----- EXERCISE INPUTS -----
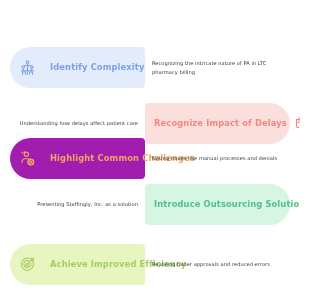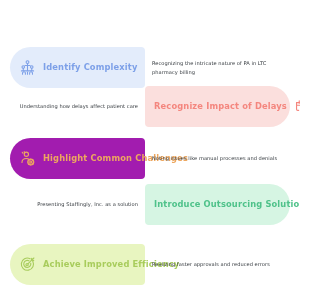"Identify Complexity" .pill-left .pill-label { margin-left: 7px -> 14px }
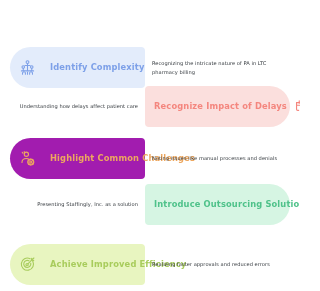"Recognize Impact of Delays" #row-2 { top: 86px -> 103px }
-----
----- EXERCISE INPUTS -----
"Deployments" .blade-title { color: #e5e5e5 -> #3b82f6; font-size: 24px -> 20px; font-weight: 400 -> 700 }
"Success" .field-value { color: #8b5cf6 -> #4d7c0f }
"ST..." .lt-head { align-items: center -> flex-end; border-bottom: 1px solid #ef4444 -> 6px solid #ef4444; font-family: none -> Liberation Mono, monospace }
-----
» WHAT TO WORK ON
From the listing above, give the number of lines in which the word "color" occurs, and nothing else.

» THE COMPLETED TASK
2